Provided data:
■ ■ ■

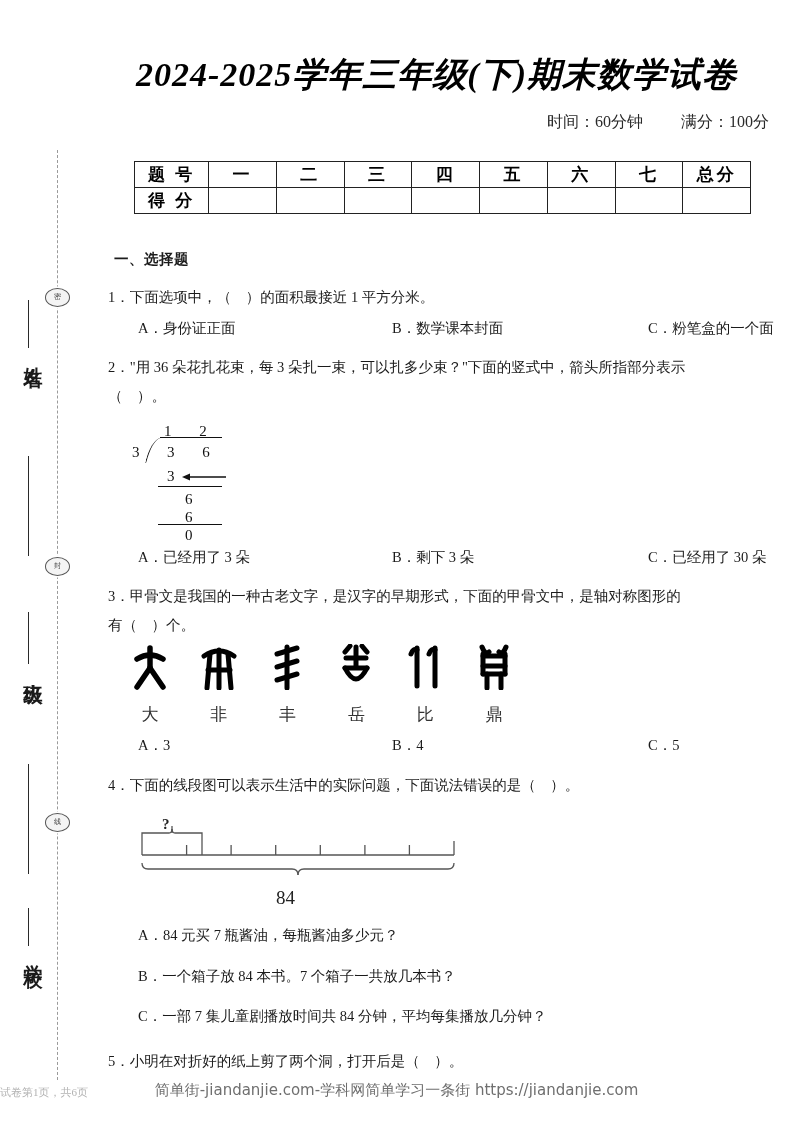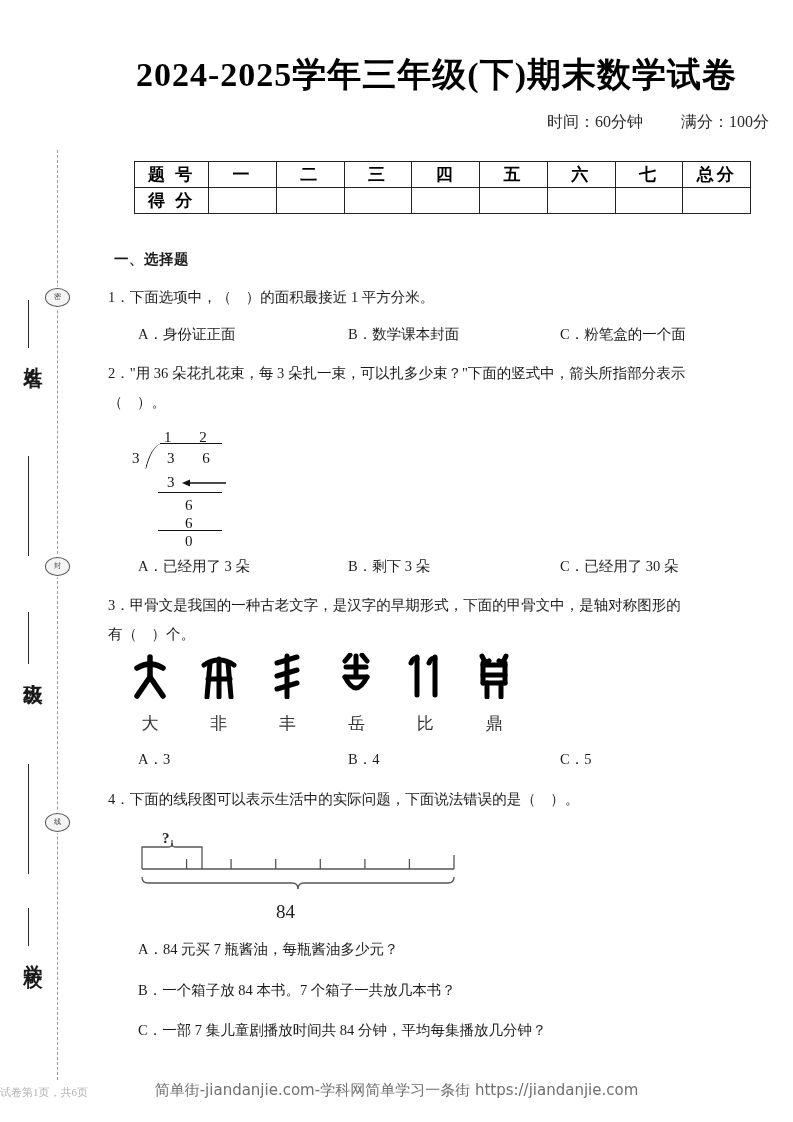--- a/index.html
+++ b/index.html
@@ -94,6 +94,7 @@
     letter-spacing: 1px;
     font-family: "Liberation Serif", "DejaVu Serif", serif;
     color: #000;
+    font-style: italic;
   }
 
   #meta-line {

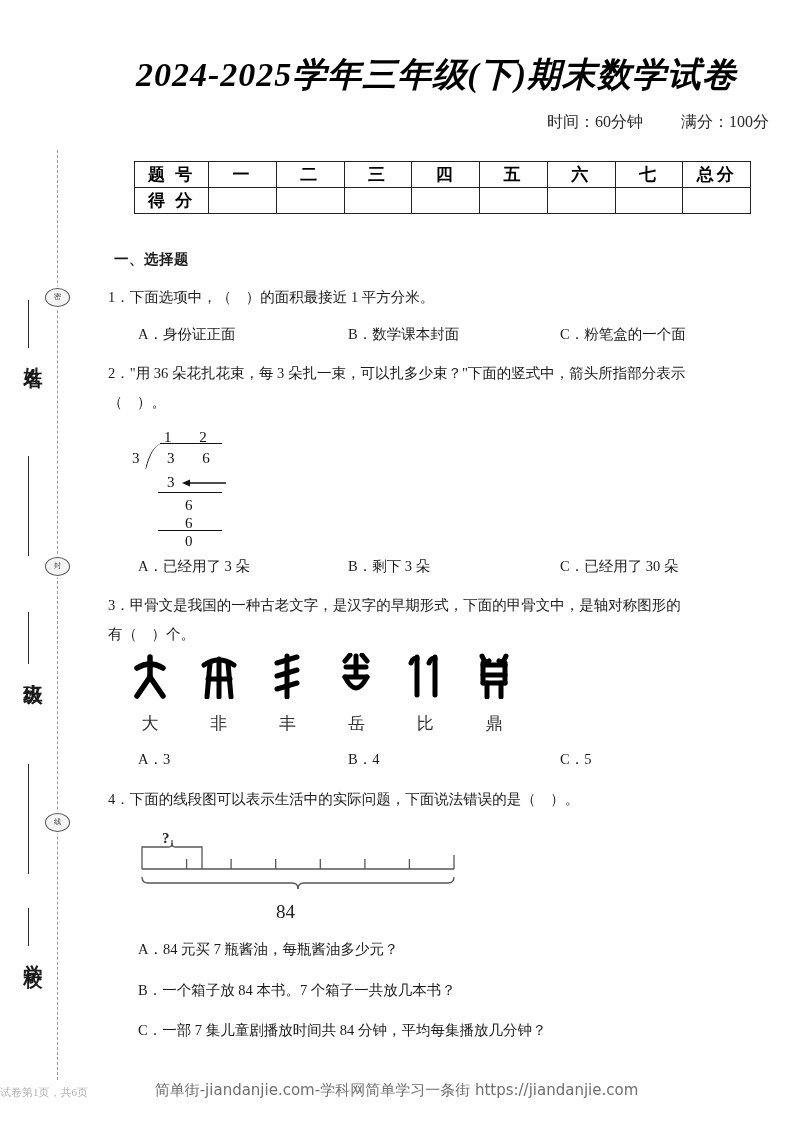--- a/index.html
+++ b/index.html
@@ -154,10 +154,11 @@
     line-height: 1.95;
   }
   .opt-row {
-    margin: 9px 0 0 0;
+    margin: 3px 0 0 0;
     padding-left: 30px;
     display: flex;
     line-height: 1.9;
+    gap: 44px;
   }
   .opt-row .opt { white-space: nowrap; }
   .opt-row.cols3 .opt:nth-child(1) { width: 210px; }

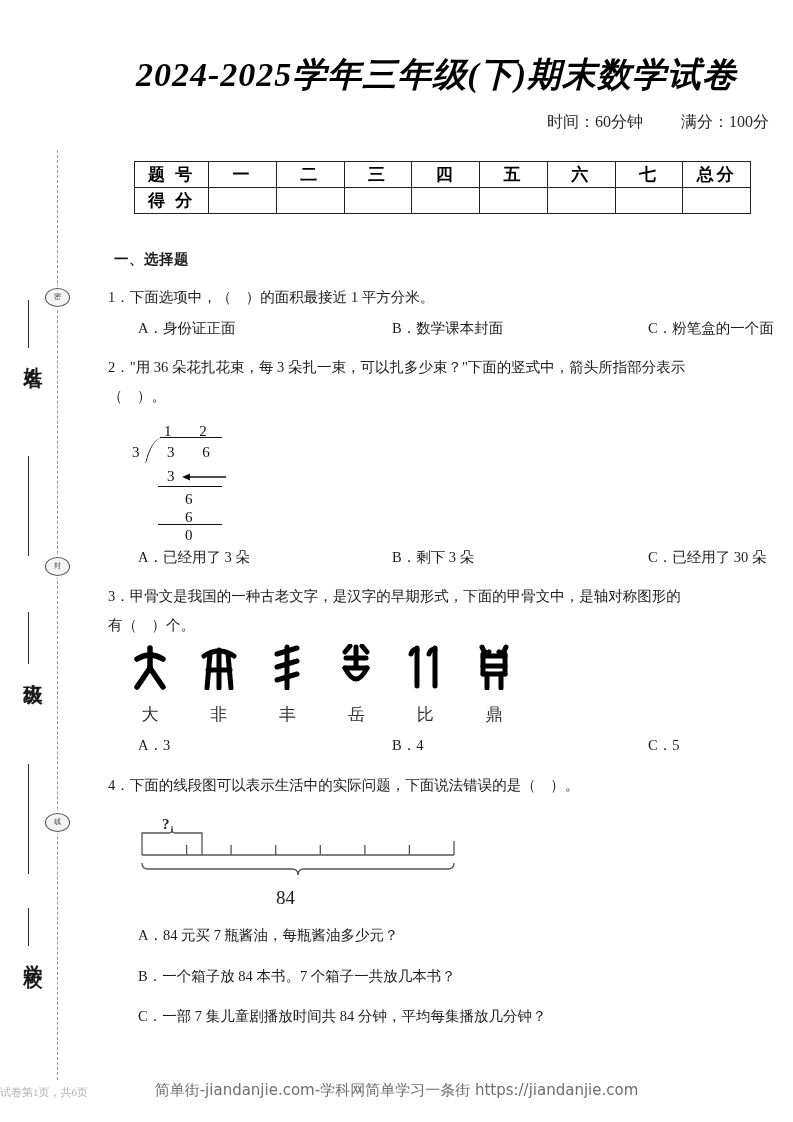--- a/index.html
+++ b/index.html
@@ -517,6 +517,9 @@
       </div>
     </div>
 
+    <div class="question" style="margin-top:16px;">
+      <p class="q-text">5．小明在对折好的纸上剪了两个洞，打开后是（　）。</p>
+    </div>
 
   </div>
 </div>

■ ■ ■

Activity: Exactly the lines from the line containing "margin: 3px 0 0 0;" to the end of the records need to be copied, both ends included, with pictures left out.

Your response:
+    margin: 3px 0 0 0;
     padding-left: 30px;
     display: flex;
     line-height: 1.9;
+    gap: 44px;
   }
   .opt-row .opt { white-space: nowrap; }
   .opt-row.cols3 .opt:nth-child(1) { width: 210px; }

--- a/index.html
+++ b/index.html
@@ -517,6 +517,9 @@
       </div>
     </div>
 
+    <div class="question" style="margin-top:16px;">
+      <p class="q-text">5．小明在对折好的纸上剪了两个洞，打开后是（　）。</p>
+    </div>
 
   </div>
 </div>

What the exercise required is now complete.